Evergreen Brick Works
Photo Credit: Claude Cormier & DTAH
Initial Research by: Matthew Peters
Edited by: Samantha Miller & Nicole Brekelmans
Case study compiled in 2019
Project: Evergreen Brick Works
Type of Urban Strategy: Green Cities, Industrial Landscapes
Type of Project: Heritage / Master Plan / Plaza
Location: Toronto, Ontario
Date Designed/Planned: 2006
Construction Completed: 2010
Designer: DTAH, Claude Cormier + Associés, and Dougan & Associates
Evergreen Brick Works is an environmental educational centre focused on nature, culture, and community. The location of the project previously functioned as a brickyard and an industrial site providing opportunities for heritage preservation and site remediation. With an interdisciplinary team including DTAH, Claude Cormier + Associes, and Dougan & Associates, the project involved reusing the existing buildings while incorporating public spaces and native landscapes. In addition to the building reuse, the project also implemented the Centre for Green Cities, a 5-storey LEED Platinum building used for offices for Evergreen and other environmental organizations.

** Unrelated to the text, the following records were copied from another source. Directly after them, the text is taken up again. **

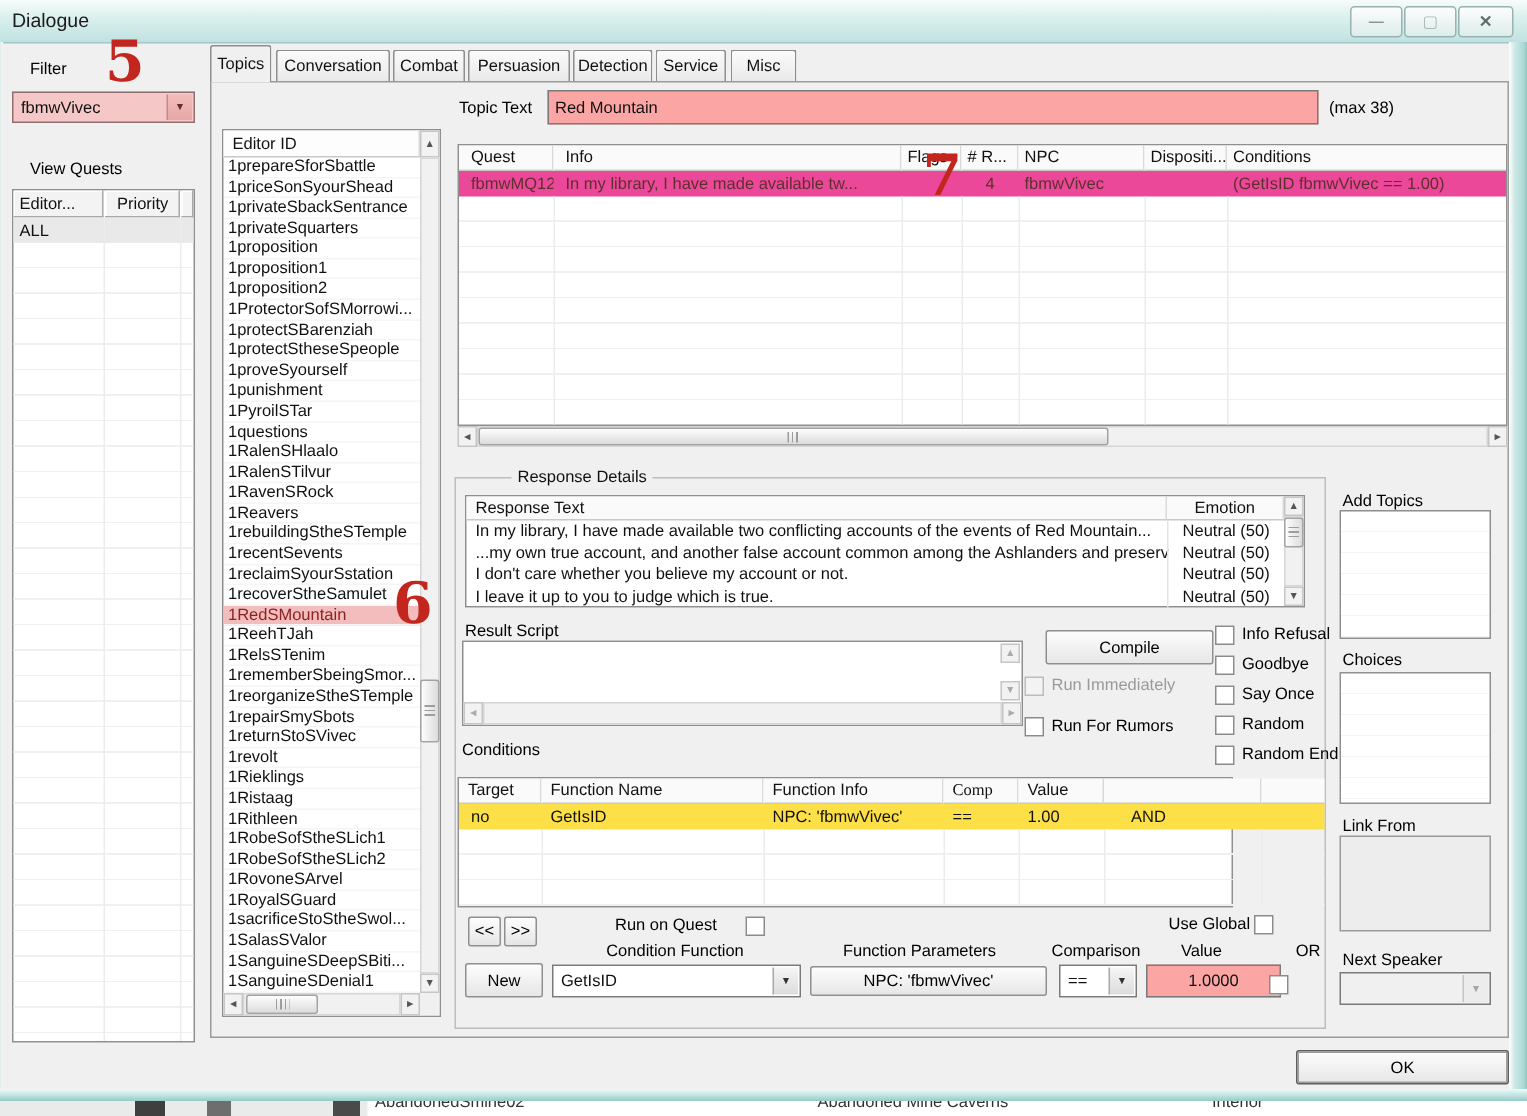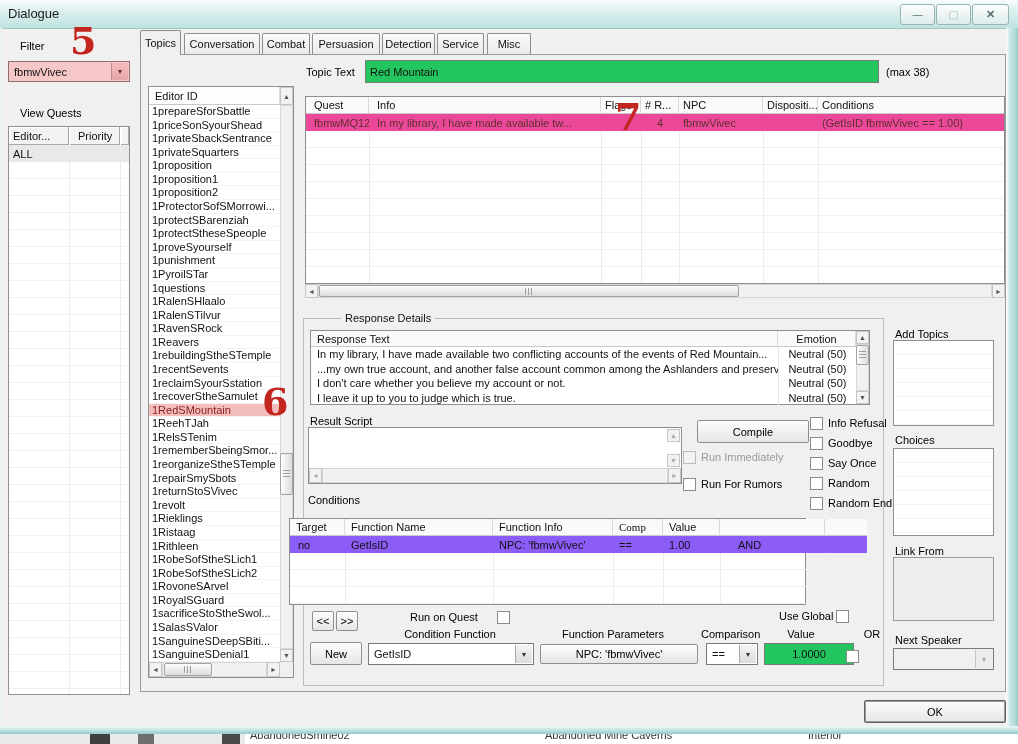"Red Mountain" .inputbox { background: #22c55e -> #fca5a5 }
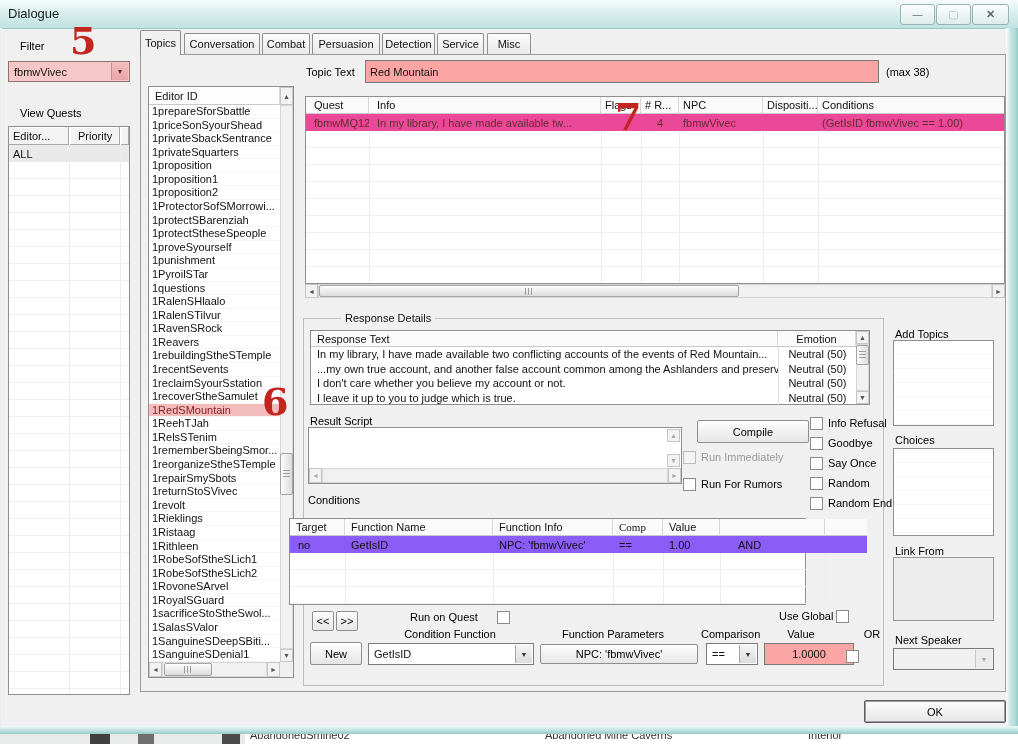"Target" div.abs { left: 289px -> 305px }
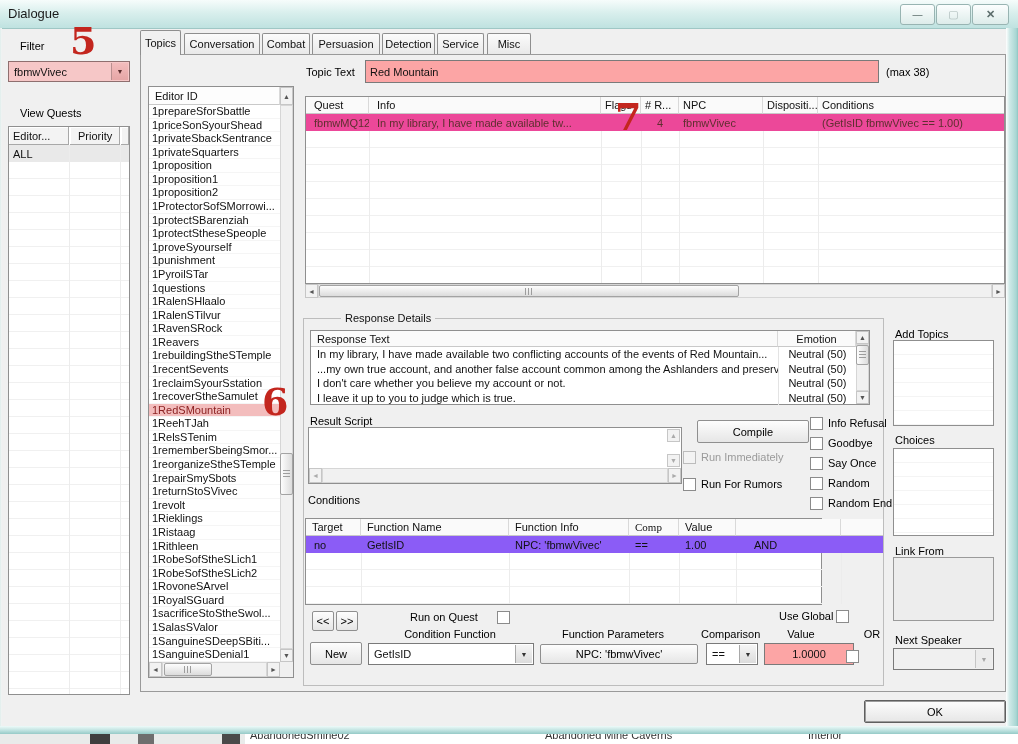"no" .grayrow { background: #8b5cf6 -> #fde047 }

The site also includes flood protection by raising the site, incorporating direct water flow channels, native planting, permeable paving, and rainwater harvesting with the excess water. These water strategies were carefully incorporated into the site to maintain the original character of the space. Sustainable strategies such as urban gardening, solar thermal energy, local sourcing, and recycling of materials were incorporated into the construction and the final function of the project to lessen the environmental impact. Evergreen Brick Works is heavily used by the public for events, a café, children’s play areas, and a farmers’ market to increase community engagement and education.
(World Landscape Architect, 2013)
PROJECT BACKGROUND AND HISTORY
GOAL OF THE PROJECT
DESIGN, DEVELOPMENT, AND DECISION MAKING PROCESS
The initial design was to clean the water flowing through the site and to regrow the lost vegetation on site, encouraging a rich habitat for both flora and fauna to thrive together. This was done both for its ecological and education functions but also allowed for increased access to wilderness in the middle of Toronto that had been lost in the Don Valley. The decision to turn this former industrial site into a public space was done in order to not console Torontonians about industrial guilt but to show them what is possible with some investment and persistence in their own communities (WLA, 2013).
In addition, and to bolster their goal Evergreen decided to keep the factory buildings in a semi retained state in order to demonstrate the history and unsustainable practices of the former site as another educational tool not as a nostalgic memorialization (DTAH, n.d.).
The site contains many programmed elements as it is both a centre of sustainability as well as a gathering place for events and fun outings. The building complex consist of the following programs:
-Center for green cities: main sustainability education attraction on site
-Garden fed Market
-Bike Works: learn to ride and fix your bike as well as go on group rides
-Children’s Garden/Day Care: where children are encouraged to play and be creative
-The Kilns: historical museum
-Skating and outdoor gathering place
-Pavilions: contain farmers market, winter market and more programming
-Brick Works Park: wilderness walk, look out spots and educational ecological walks
Evergreen funding initiative promotes sustainable living in urban places (WLA, 2013).
MANAGEMENT & MAINTENANCE
Maintenance of the site is conducted by the non-for-profit organization, Evergreen, who keeps the site in a healthy condition in order to continue to accommodate for its large volume of users as well as many programs (WLA, 2013).